L’analogie avec la politique et la démocratie participative

Ce phénomène de co-construction n’est pas sans rappeler le concept politique de démocratie participative. A ce sujet, attardons-nous sur le cas de Benoit Hamon, candidat du parti socialiste à l’élection présidentielle de 2017. Lors de la campagne électorale, Hamon se positionne comme un candidat porte-parole de positions construites collectivement et vante une démocratie participative et citoyenne. Son approche semble dans l’air du temps et son positionnement parait répondre aux aspirations de la grande majorité des gens. Pourtant, il n’obtient finalement que 6,35 % des suffrages et est éliminé dès le 1er tour de l’élection présidentielle. Au-delà des éléments de programme et de dynamique qui peuvent expliquer cette issue, son échec semble montrer que les Français privilégient et plébiscitent avant tout des leaders qui sauront assumer leurs décisions et leurs responsabilités.

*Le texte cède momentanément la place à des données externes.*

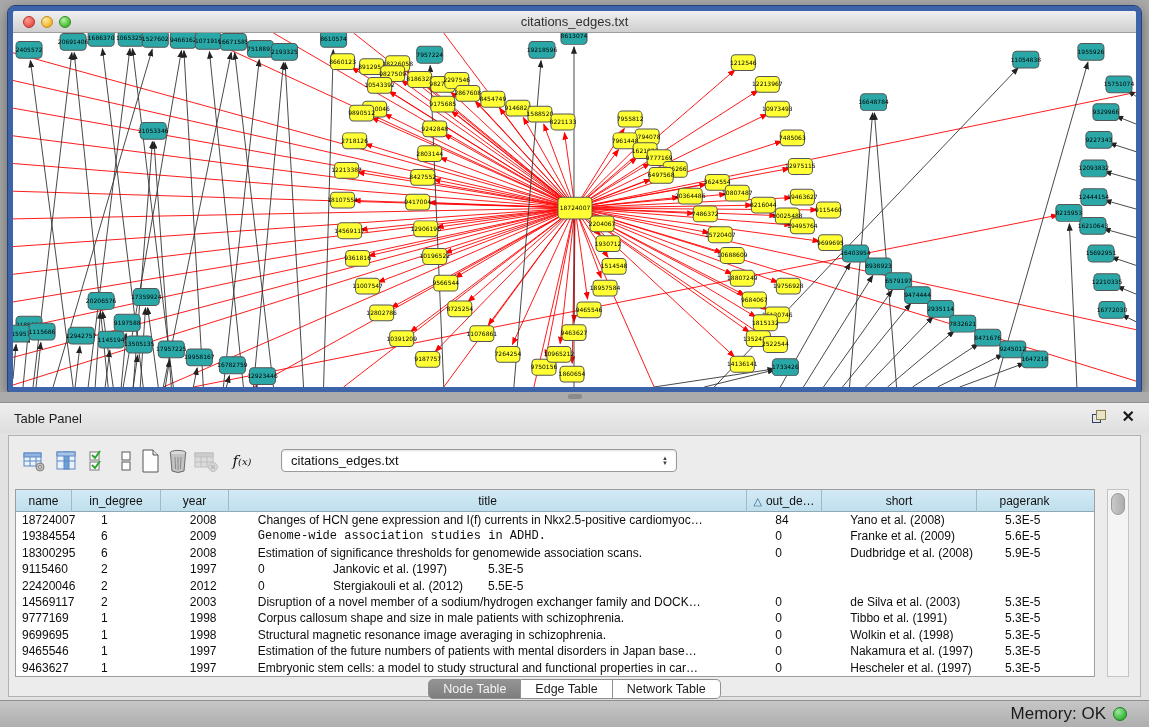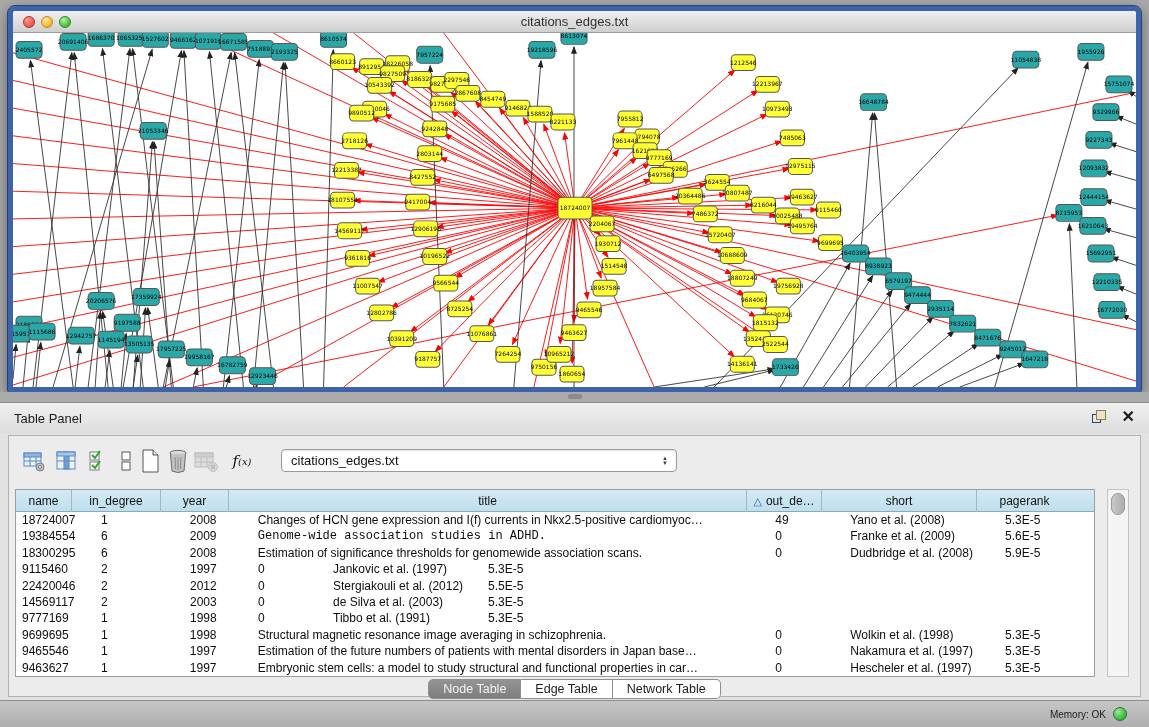"49" div.td { text: 49 -> 84 }
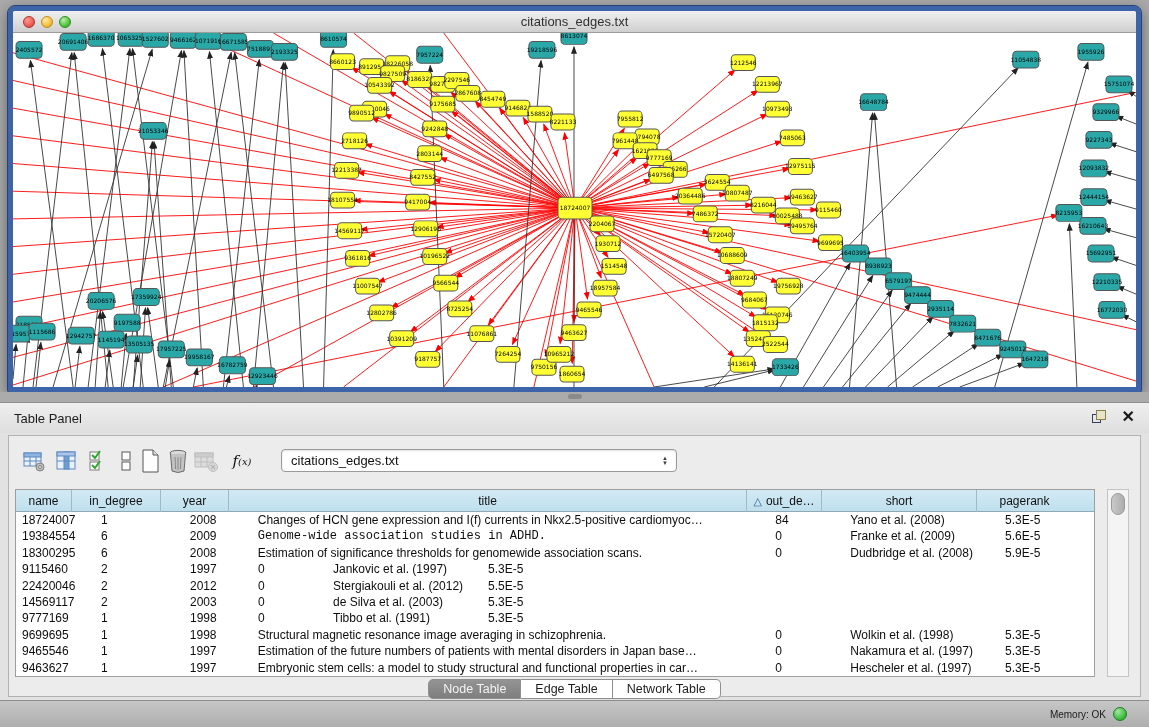"Disruption of a novel member" div.td { html: none -> <div>Disruption of a novel member of a sodium/hydrogen exchanger family and DOCK…</div> }
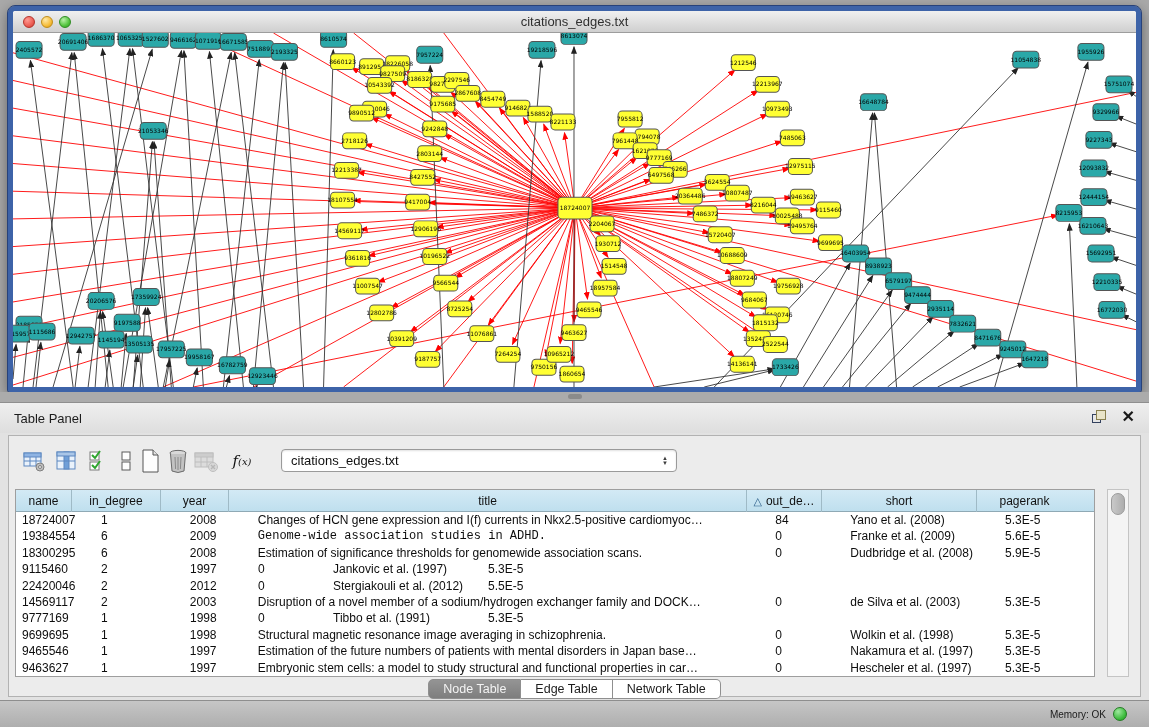"Corpus callosum shape and size" div.td { html: none -> <div>Corpus callosum shape and size in male patients with schizophrenia.</div> }
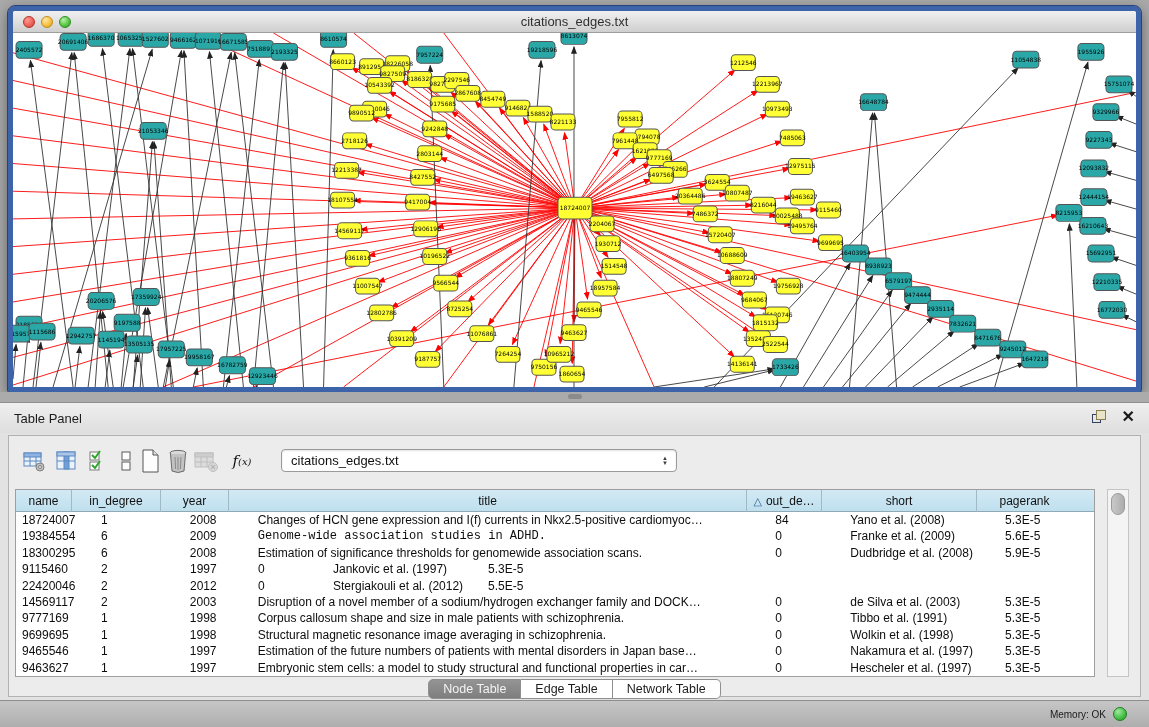"Memory: OK" .statusbar .mem { font-size: 10px -> 17px }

Ce paradoxe qui consiste à vouloir donner et prendre en compte l’ensemble des points de vue mais à s’en remettre à un chef inspirant et charismatique qui saura trancher et donner un cap quand les opinions divergent se retrouve assez logiquement en entreprise quand il s’agit de co-construire une stratégie impliquant l’ensemble des parties prenantes.

La principale différence avec la sphère politique réside dans le fait que le dirigeant n’est pas choisi par l’ensemble des parties prenantes. Ce qui lui donne au départ une légitimité moins affirmée. Cela lui permet aussi de ne pas avoir de compte à rendre à toutes les parties prenantes sur une stratégie à suivre et à appliquer dans la mesure où il ne s’est pas engagé vis-à-vis d’elles.

La co-construction de la stratégie en prenant en compte toutes les parties prenantes existe-t-elle vraiment ?

La principale clé consiste surtout à savoir si la co-construction de la stratégie par toutes les parties prenantes de l’entreprise débouche sur une dilution ou sur un renforcement du rôle du leader et du dirigeant. En réalité, les recherches ont démontré que ces exercices de co-construction reflètent généralement une vision idéalisée du fonctionnement des organisations qui s’apparente souvent plus à un travail de coopération principalement basé sur des consultations.

Au-delà de cet aspect qui n’est pas simple à résoudre et qui pose la question de la méthodologie à adopter et de l’existence même d’une véritable co-construction, le principal défi pour le ou les dirigeants de l’entreprise va aussi consister à bien identifier l’ensemble des parties prenantes et à s’assurer de la légitimité de leurs représentants. Entre parties prenantes internes et parties prenantes externes, l’exercice n’est pas simple. Surtout la diversité de ces parties prenantes et la complexité grandissante de l’ensemble des éco systèmes à appréhender, en particulier dans un monde globalisé et digitalisé et en proie à une pandémie mondiale, est à considérer et illustre les limites potentielles de ce type de pratique. D’autant plus s’il s’agit de stratégie, une discipline qui demande une compréhension de l’environnement et une prise de distance qui exige temps et expérience.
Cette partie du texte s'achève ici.